(Web interface edit records)
* * * * * * * * *
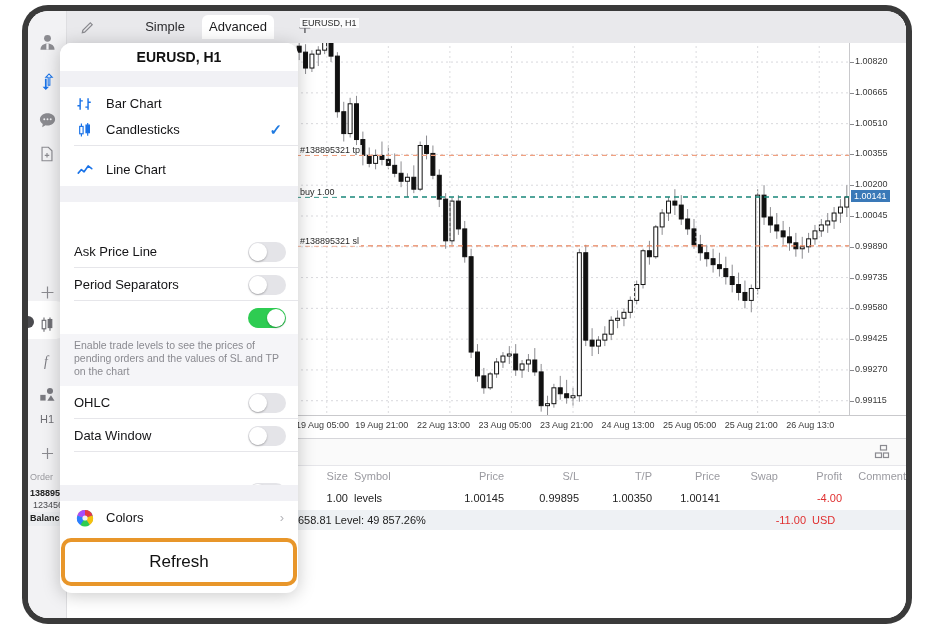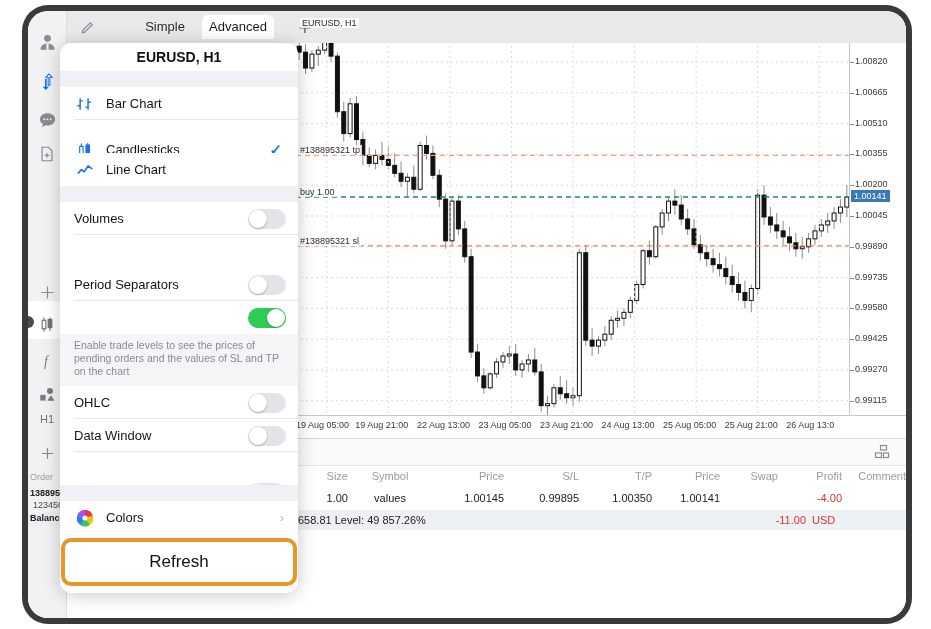--- a/index.html
+++ b/index.html
@@ -187,21 +187,21 @@
     font-size: 11px;
   }
   .tp-headrow { top: 27px; height: 20px; color: #9a9aa0; }
   .tp-datarow { top: 49px; height: 20px; color: #222; }
   .tp-sumrow  { top: 71px; height: 20px; background: #eef1f4; color: #222; }
   .cell {
     position: absolute; top: 0; line-height: 20px;
     white-space: nowrap;
   }
   .cell.r { text-align: right; }
-  .cell.c { text-align: center; }
+  .cell.c { text-align: left; }
   .neg { color: #e03030; }
   .sum-left { position: absolute; left: 2px; line-height: 20px; font-size: 11px; }
 
   
   .popup {
     position: absolute;
     left: 32px; top: 32px;
     width: 238px; height: 550px;
     background: #ffffff;
     border-radius: 12px;
@@ -567,21 +567,21 @@
           <span class="cell r" style="left: 140px; width: 68px;">Price</span>
           <span class="cell r" style="left: 215px; width: 68px;">S/L</span>
           <span class="cell r" style="left: 290px; width: 66px;">T/P</span>
           <span class="cell r" style="left: 362px; width: 62px;">Price</span>
           <span class="cell r" style="left: 430px; width: 52px;">Swap</span>
           <span class="cell r" style="left: 470px; width: 76px;">Profit</span>
           <span class="cell r" style="left: 552px; width: 58px;">Comment</span>
         </div>
       <div class="tp-datarow" id="tp-datarow">
           <span class="cell r" style="left: 0px; width: 52px;">1.00</span>
-          <span class="cell c" style="left: 58px; width: 72px;">values</span>
+          <span class="cell c" style="left: 58px; width: 72px;">levels</span>
           <span class="cell r" style="left: 140px; width: 68px;">1.00145</span>
           <span class="cell r" style="left: 215px; width: 68px;">0.99895</span>
           <span class="cell r" style="left: 290px; width: 66px;">1.00350</span>
           <span class="cell r" style="left: 362px; width: 62px;">1.00141</span>
           <span class="cell r" style="left: 430px; width: 52px;"></span>
           <span class="cell r neg" style="left: 470px; width: 76px;">-4.00</span>
           <span class="cell r" style="left: 552px; width: 58px;"></span>
         </div>
       <div class="tp-sumrow">
         <span class="sum-left">
@@ -683,21 +683,21 @@
         <span class="row-icon">
           <svg width="18" height="18" viewBox="0 0 20 20" fill="none" stroke="#1a73e8" stroke-width="1.6">
             <path d="M4.6 3.5v13M4.6 6.5h3M1.6 12h3"></path>
             <path d="M13.4 3.5v13M13.4 13.5h-3M16.4 8h-3"></path>
           </svg>
         </span>
         <span class="row-label with-icon">Bar Chart</span>
         <span class="row-sep"></span>
       </div>
 
-      <div class="row" style="top:70px;margin-top:20px;">
+      <div class="row" style="top:70px;">
         <span class="row-icon">
           <svg width="18" height="18" viewBox="0 0 20 20" fill="none" stroke="#1a73e8" stroke-width="1.3">
             <path d="M6 2.8v3.2M6 14.2v3"></path>
             <rect x="4.1" y="6" width="3.8" height="8.2"></rect>
             <path d="M13 2.2v2.3M13 13v3.4"></path>
             <rect x="11.1" y="4.5" width="3.8" height="8.5" fill="#1a73e8"></rect>
           </svg>
         </span>
         <span class="row-label with-icon">Candlesticks</span>
         <span class="check">✓</span>
@@ -708,22 +708,22 @@
         <span class="row-icon">
           <svg width="18" height="18" viewBox="0 0 20 20" fill="none" stroke="#1a73e8" stroke-width="1.8" stroke-linejoin="round" stroke-linecap="round">
             <path d="M2.5 13.5 L6 9.5 L9 12 L13.5 5.5 L17.5 8.5"></path>
           </svg>
         </span>
         <span class="row-label with-icon">Line Chart</span>
       </div>
 
       <div class="popup-gap" style="top:143px;height:16px;"></div>
 
-      <div class="row" style="top:159px;">
-        <span class="row-label">Volumes</span>
+      <div class="row" style="top:192px;">
+        <span class="row-label">Ask Price Line</span>
         <span class="toggle">
             <span class="knob"></span>
           </span>
         <span class="row-sep"></span>
       </div>
       <div class="row" style="top:225px;">
         <span class="row-label">Period Separators</span>
         <span class="toggle">
             <span class="knob"></span>
           </span>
* * * * * * * * *
== Problem requirements ==
Would you copy the records word for word, without any of their pictures?

== Completed exercise ==
--- a/index.html
+++ b/index.html
@@ -187,21 +187,21 @@
     font-size: 11px;
   }
   .tp-headrow { top: 27px; height: 20px; color: #9a9aa0; }
   .tp-datarow { top: 49px; height: 20px; color: #222; }
   .tp-sumrow  { top: 71px; height: 20px; background: #eef1f4; color: #222; }
   .cell {
     position: absolute; top: 0; line-height: 20px;
     white-space: nowrap;
   }
   .cell.r { text-align: right; }
-  .cell.c { text-align: center; }
+  .cell.c { text-align: left; }
   .neg { color: #e03030; }
   .sum-left { position: absolute; left: 2px; line-height: 20px; font-size: 11px; }
 
   
   .popup {
     position: absolute;
     left: 32px; top: 32px;
     width: 238px; height: 550px;
     background: #ffffff;
     border-radius: 12px;
@@ -567,21 +567,21 @@
           <span class="cell r" style="left: 140px; width: 68px;">Price</span>
           <span class="cell r" style="left: 215px; width: 68px;">S/L</span>
           <span class="cell r" style="left: 290px; width: 66px;">T/P</span>
           <span class="cell r" style="left: 362px; width: 62px;">Price</span>
           <span class="cell r" style="left: 430px; width: 52px;">Swap</span>
           <span class="cell r" style="left: 470px; width: 76px;">Profit</span>
           <span class="cell r" style="left: 552px; width: 58px;">Comment</span>
         </div>
       <div class="tp-datarow" id="tp-datarow">
           <span class="cell r" style="left: 0px; width: 52px;">1.00</span>
-          <span class="cell c" style="left: 58px; width: 72px;">values</span>
+          <span class="cell c" style="left: 58px; width: 72px;">levels</span>
           <span class="cell r" style="left: 140px; width: 68px;">1.00145</span>
           <span class="cell r" style="left: 215px; width: 68px;">0.99895</span>
           <span class="cell r" style="left: 290px; width: 66px;">1.00350</span>
           <span class="cell r" style="left: 362px; width: 62px;">1.00141</span>
           <span class="cell r" style="left: 430px; width: 52px;"></span>
           <span class="cell r neg" style="left: 470px; width: 76px;">-4.00</span>
           <span class="cell r" style="left: 552px; width: 58px;"></span>
         </div>
       <div class="tp-sumrow">
         <span class="sum-left">
@@ -683,21 +683,21 @@
         <span class="row-icon">
           <svg width="18" height="18" viewBox="0 0 20 20" fill="none" stroke="#1a73e8" stroke-width="1.6">
             <path d="M4.6 3.5v13M4.6 6.5h3M1.6 12h3"></path>
             <path d="M13.4 3.5v13M13.4 13.5h-3M16.4 8h-3"></path>
           </svg>
         </span>
         <span class="row-label with-icon">Bar Chart</span>
         <span class="row-sep"></span>
       </div>
 
-      <div class="row" style="top:70px;margin-top:20px;">
+      <div class="row" style="top:70px;">
         <span class="row-icon">
           <svg width="18" height="18" viewBox="0 0 20 20" fill="none" stroke="#1a73e8" stroke-width="1.3">
             <path d="M6 2.8v3.2M6 14.2v3"></path>
             <rect x="4.1" y="6" width="3.8" height="8.2"></rect>
             <path d="M13 2.2v2.3M13 13v3.4"></path>
             <rect x="11.1" y="4.5" width="3.8" height="8.5" fill="#1a73e8"></rect>
           </svg>
         </span>
         <span class="row-label with-icon">Candlesticks</span>
         <span class="check">✓</span>
@@ -708,22 +708,22 @@
         <span class="row-icon">
           <svg width="18" height="18" viewBox="0 0 20 20" fill="none" stroke="#1a73e8" stroke-width="1.8" stroke-linejoin="round" stroke-linecap="round">
             <path d="M2.5 13.5 L6 9.5 L9 12 L13.5 5.5 L17.5 8.5"></path>
           </svg>
         </span>
         <span class="row-label with-icon">Line Chart</span>
       </div>
 
       <div class="popup-gap" style="top:143px;height:16px;"></div>
 
-      <div class="row" style="top:159px;">
-        <span class="row-label">Volumes</span>
+      <div class="row" style="top:192px;">
+        <span class="row-label">Ask Price Line</span>
         <span class="toggle">
             <span class="knob"></span>
           </span>
         <span class="row-sep"></span>
       </div>
       <div class="row" style="top:225px;">
         <span class="row-label">Period Separators</span>
         <span class="toggle">
             <span class="knob"></span>
           </span>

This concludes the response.